Task statement: Repeat the following entries exactly, excluding pictures.

*****

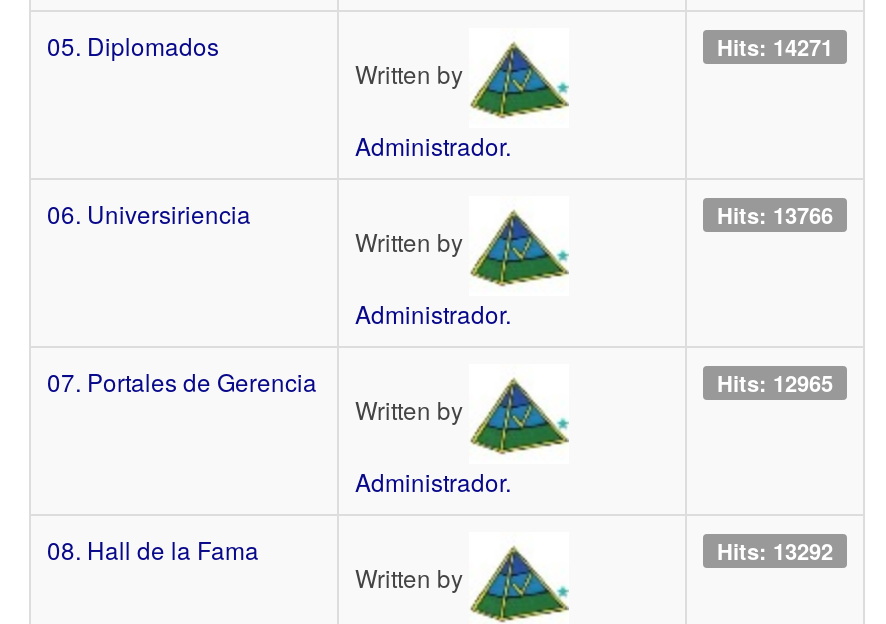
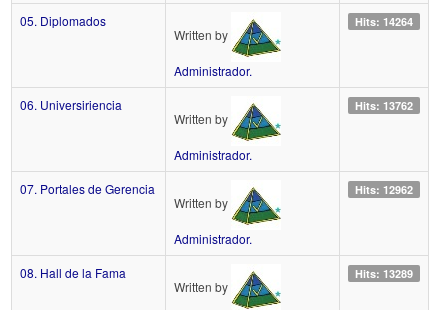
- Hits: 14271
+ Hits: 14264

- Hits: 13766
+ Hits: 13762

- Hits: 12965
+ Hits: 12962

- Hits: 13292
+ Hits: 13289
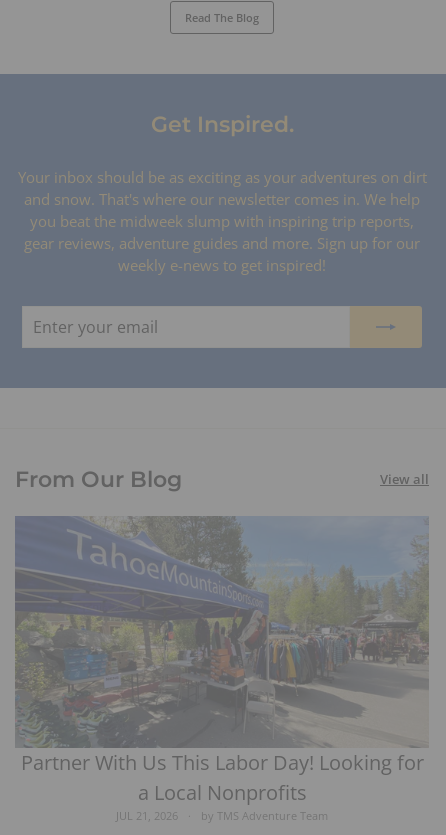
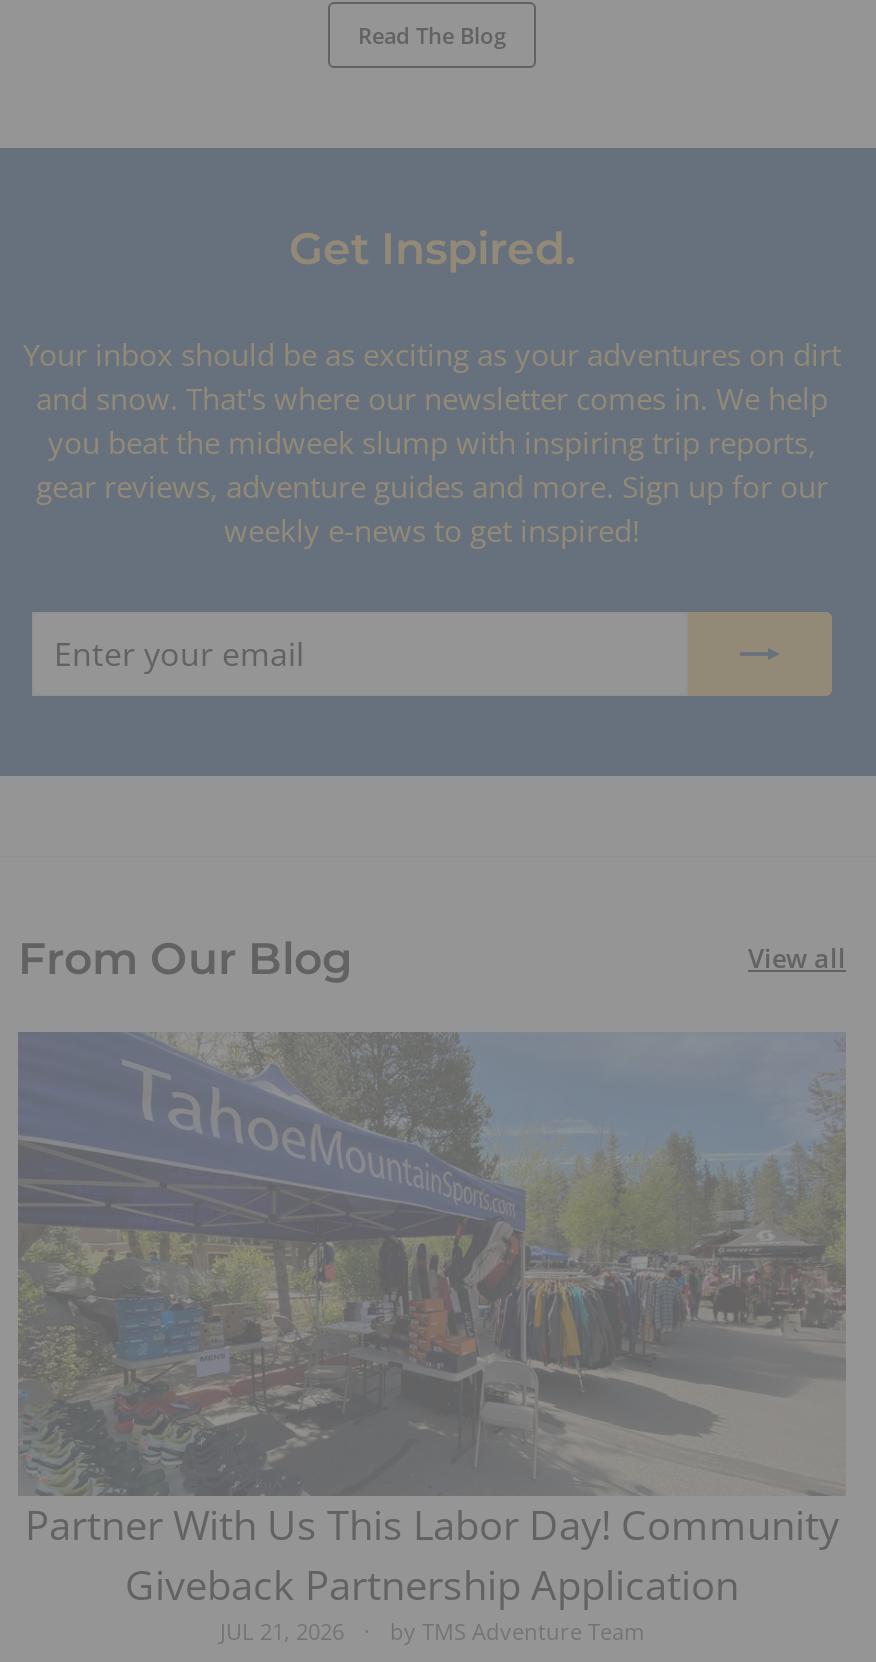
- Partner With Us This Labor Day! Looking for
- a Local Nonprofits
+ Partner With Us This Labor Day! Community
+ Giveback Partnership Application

*****

Result:
- Hits: 14271
+ Hits: 14264

- Hits: 13766
+ Hits: 13762

- Hits: 12965
+ Hits: 12962

- Hits: 13292
+ Hits: 13289
- Partner With Us This Labor Day! Looking for
- a Local Nonprofits
+ Partner With Us This Labor Day! Community
+ Giveback Partnership Application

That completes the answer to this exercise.